Under a given course
, I have
Course 1
Lesson 1.1
Topic 1.1.1
Quiz 1.1.1.1
Quiz 1.1.1.2
Forum Topic 1.1.1.1
Topic 1.1.2
Quiz 1.1.2.1
Exercise 1.1.2.1
etc
Course 2
Lesson 2.1
Topic 2.1.1
Quiz 2.1.1.1
Forum Topic 2.1.1.1
Topic 2.1.2
etc
etc
I also use a course forum (BBPress
, which has its own taxonomy system), and at times need to tie individual forum topics to lesson topics.
The types of queries I need to do are
You probably get the idea.
Here is example dataset:
CREATE TABLE `posts` (
`ID` bigint(20) UNSIGNED NOT NULL,
`post_title` text COLLATE utf8mb4_unicode_520_ci NOT NULL,
`post_parent` bigint(20) UNSIGNED NOT NULL DEFAULT '0',
`post_type` varchar(20) COLLATE utf8mb4_unicode_520_ci NOT NULL DEFAULT 'post'
) ;
INSERT INTO posts
(ID, post_type, post_title, post_parent)
VALUES
(1, 'course', 'Course 1', 0),
(2, 'lesson', 'Lesson 1.1', 0),
(3, 'course-topic', 'Topic 1.1.1', 0),
(4, 'quiz', 'Quiz 1.1.1.1', 0),
(5, 'quiz', 'Quiz 1.1.1.2', 0),
(6, 'quiz', 'Quiz 1.1.1.3', 0),
(7, 'course-topic', 'Assignment 1.1.1.1', 0),
(8, 'forum', 'Course 1 Forum', 0),
(9, 'forum', 'Course 1 Discussions', 8),
(10, 'topic', 'Discussion 1.1.1.1', 9),
(11, 'course-topic', 'Topic 1.1.2', 0),
(12, 'quiz', 'Quiz 1.1.2.1', 0),
(13, 'lesson', 'Lesson 1.2', 0),
(14, 'course-topic', 'Topic 1.2.1', 0),
(15, 'topic', 'Discussion 1.2.1.1', 9);
Initially I set up taxonomy tables in WordPress and made a sqlfiddle with some example data and some example queries.
Here is the fiddle:
http://sqlfiddle.com/#!9/ffa734/3
A query just to get lessons for a given course ID involves 4 tables and looks like
-- get all lessons for a given course
SELECT course_rels.object_id as course_id, lesson.post_title as lesson_title FROM posts AS lesson
INNER JOIN wp_term_relationships AS lesson_rels ON lesson.ID = lesson_rels.object_id
INNER JOIN wp_term_relationships AS course_rels ON course_rels.object_id = 1
INNER JOIN wp_term_taxonomy AS lesson_tax
ON
(lesson_tax.term_taxonomy_id = lesson_rels.term_taxonomy_id
AND
lesson_tax.parent = course_rels.term_taxonomy_id)

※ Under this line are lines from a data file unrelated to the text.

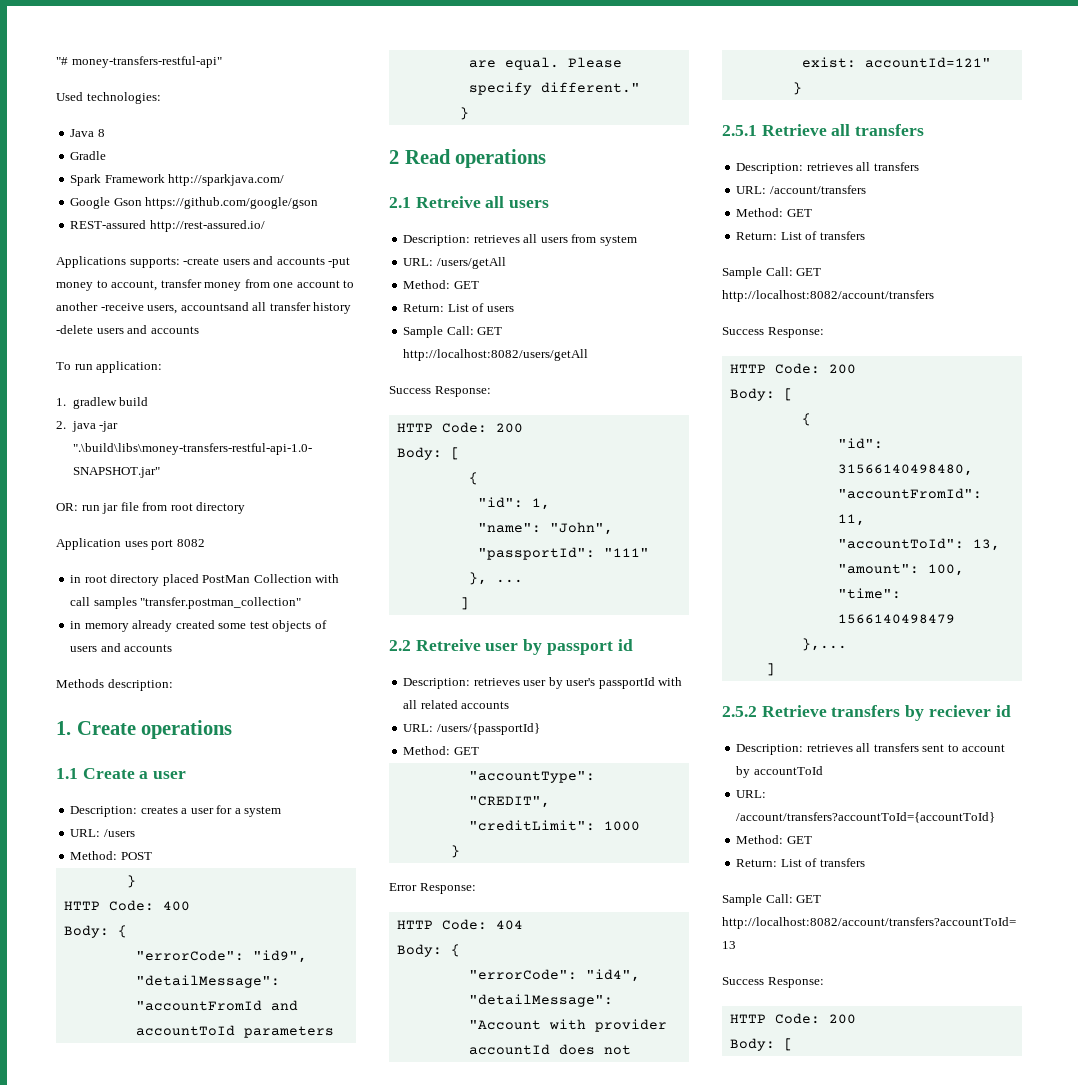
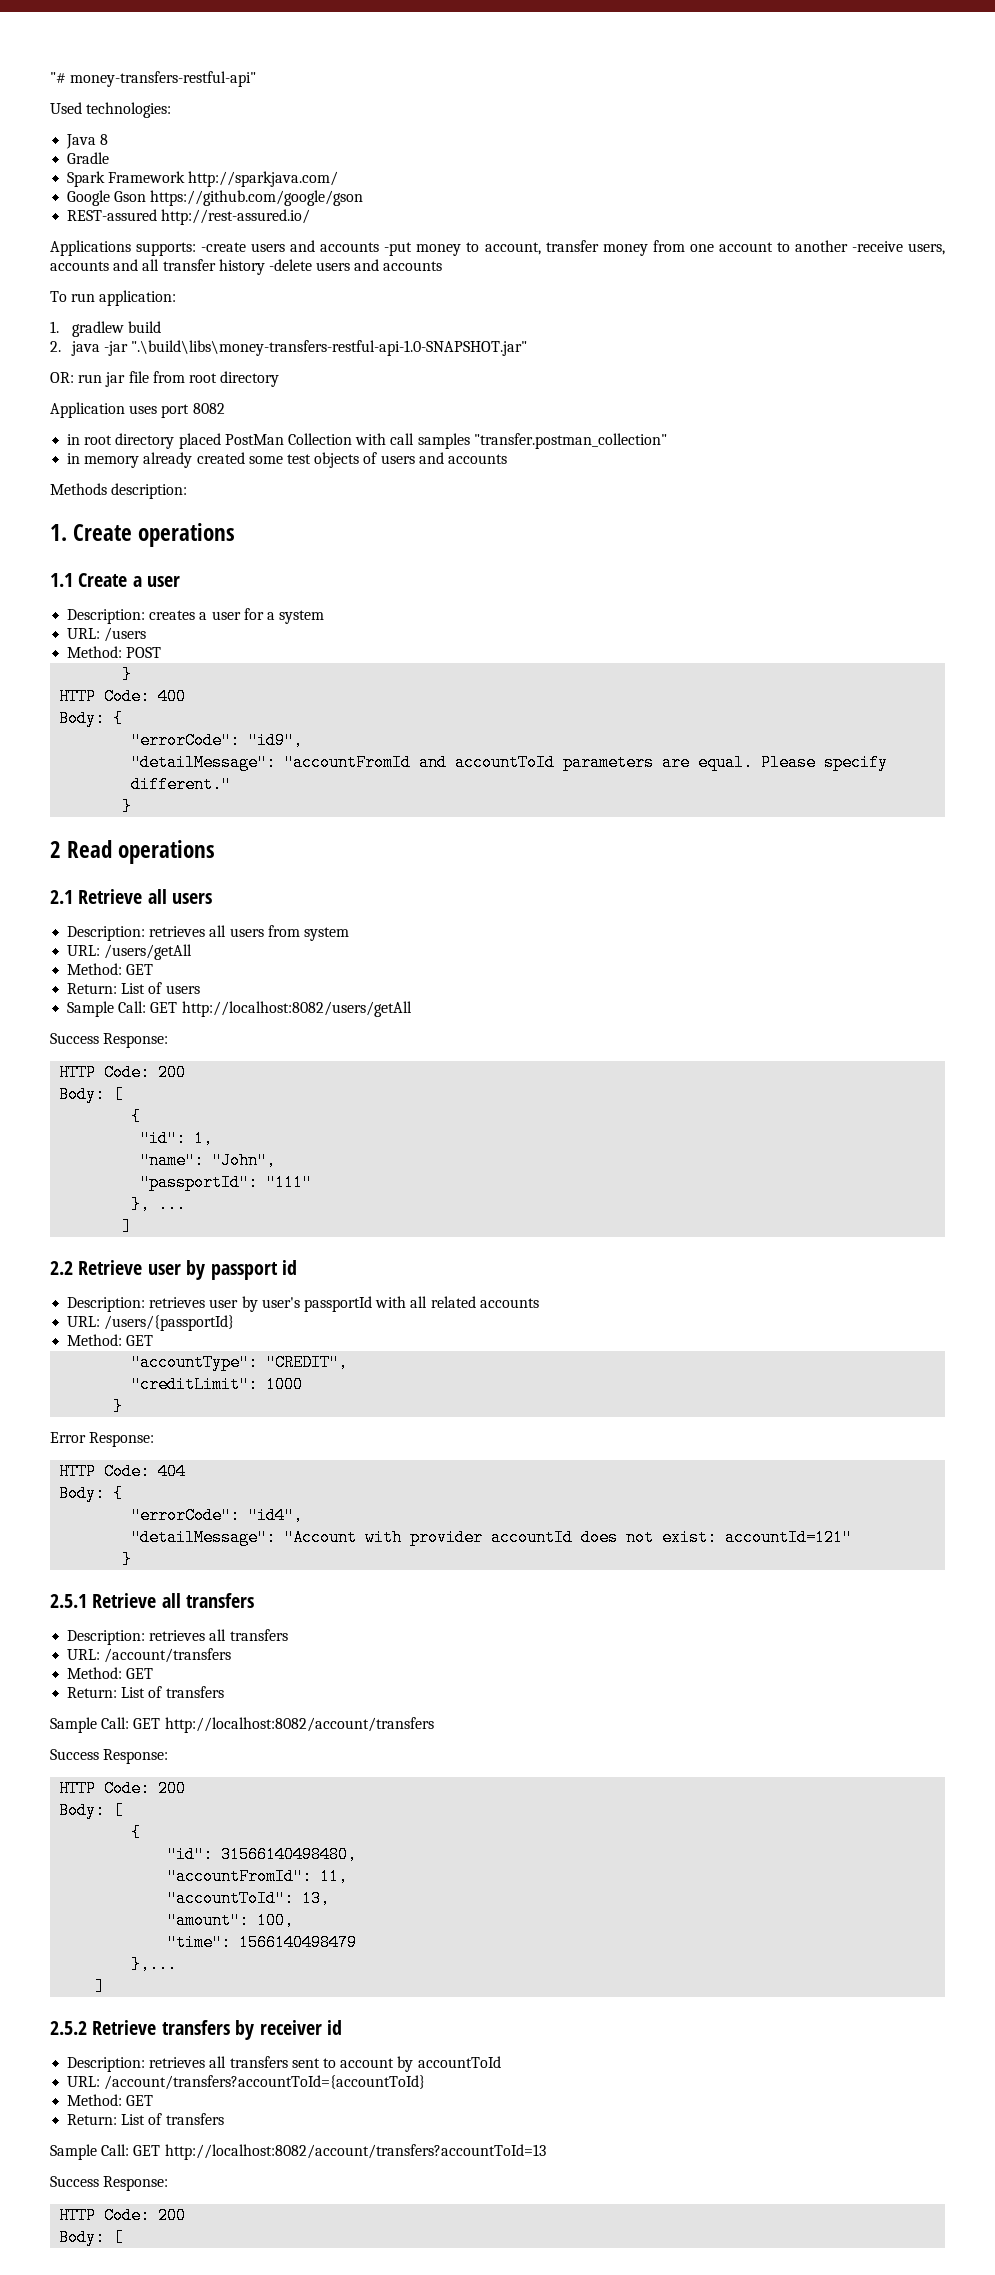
[180,302,249,311] accountsand -> [50,259,139,271] accounts and
[415,196,481,208] Retreive -> [78,889,143,904] Retrieve
[415,639,481,651] Retreive -> [78,1260,143,1275] Retrieve
[928,705,991,717] reciever -> [259,2020,322,2035] receiver

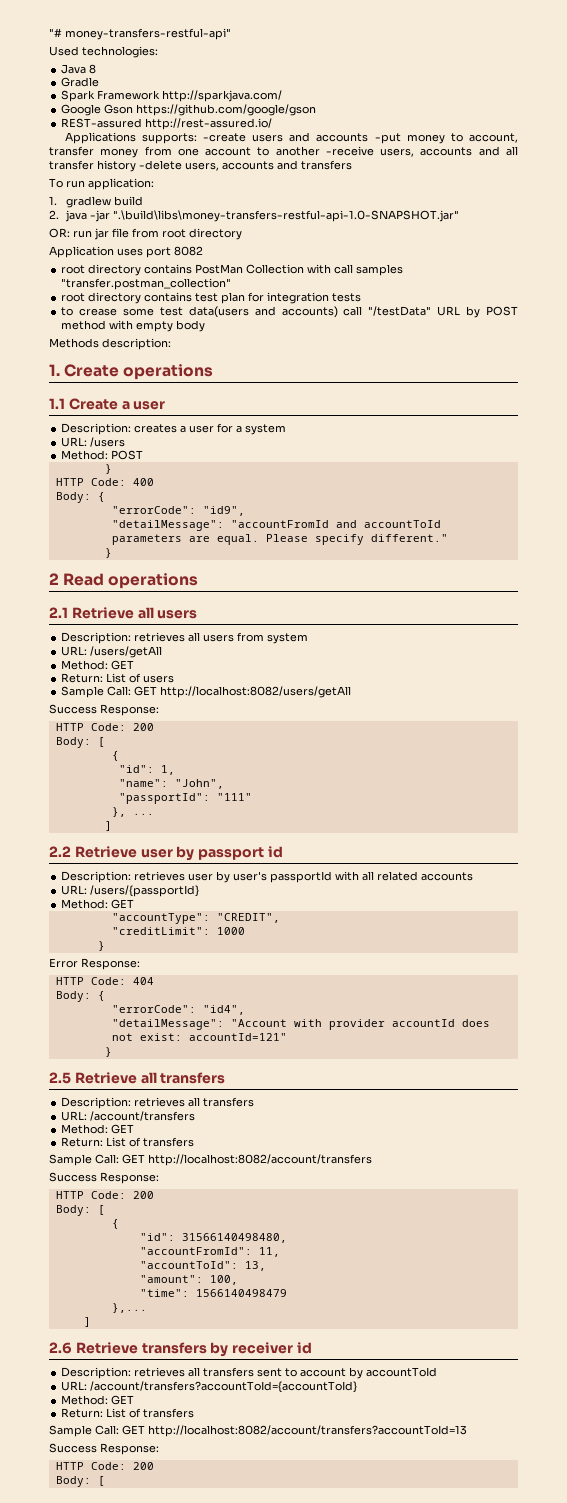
[316,259,443,271] users and accounts -> [185,160,352,171] users, accounts and transfers
[67,433,221,449] in root directory placed -> [61,264,193,276] root directory contains
[67,452,507,468] in memory already created some test objects of users and accounts -> [61,292,362,304] [61,306,518,318] [61,320,206,332] root directory contains test plan for integration tests // to crease some test data(users and accounts) call "/testData" URL by POST method with empty body
[50,1594,87,1608] 2.5.1 -> [49,1072,71,1084] 2.5
[50,2021,87,2035] 2.5.2 -> [49,1342,72,1354] 2.6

INNER JOIN wp_terms AS terms ON terms.term_id = lesson_tax.term_id
WHERE terms.name = 'Lesson';
After I realized how awkward the queries become using taxonomies, I decided to make a custom table which given post data above, would look like
CREATE TABLE `relations` (
`post_id` bigint(20) UNSIGNED NOT NULL,
`related_course` bigint(20) UNSIGNED NOT NULL DEFAULT '0',
`related_lesson` bigint(20) UNSIGNED NOT NULL DEFAULT '0',
`related_topic` bigint(20) UNSIGNED NOT NULL DEFAULT '0',
`post_type` varchar(16) COLLATE utf8mb4_unicode_520_ci NOT NULL DEFAULT ''
);
INSERT INTO relations
(post_id, related_course, related_lesson, related_topic, post_type)
VALUES
(1, 0, 0, 0, 'course'),
(2, 1, 0, 0, 'lesson'),
(3, 1, 2, 0, 'lesson-topic'),
(4, 1, 2, 3, 'quiz'),
(5, 1, 2, 3, 'quiz'),
(6, 1, 2, 3, 'quiz'),
(7, 1, 2, 0, 'lesson-topic'),
(8, 1, 0, 0, 'forum'),
(9, 1, 0, 0, 'forum'),
(10, 1, 2, 3, 'topic'),
(11, 1, 2, 0, 'lesson-topic'),
(12, 1, 2, 11, 'quiz'),
(13, 1, 0, 0, 'lesson'),
(14, 1, 13, 0, 'lesson-topic'),
(15, 1, 13, 14, 'topic');
So you see in the fiddle examples of taxonomy queries, and example of a query I can do with a custom table.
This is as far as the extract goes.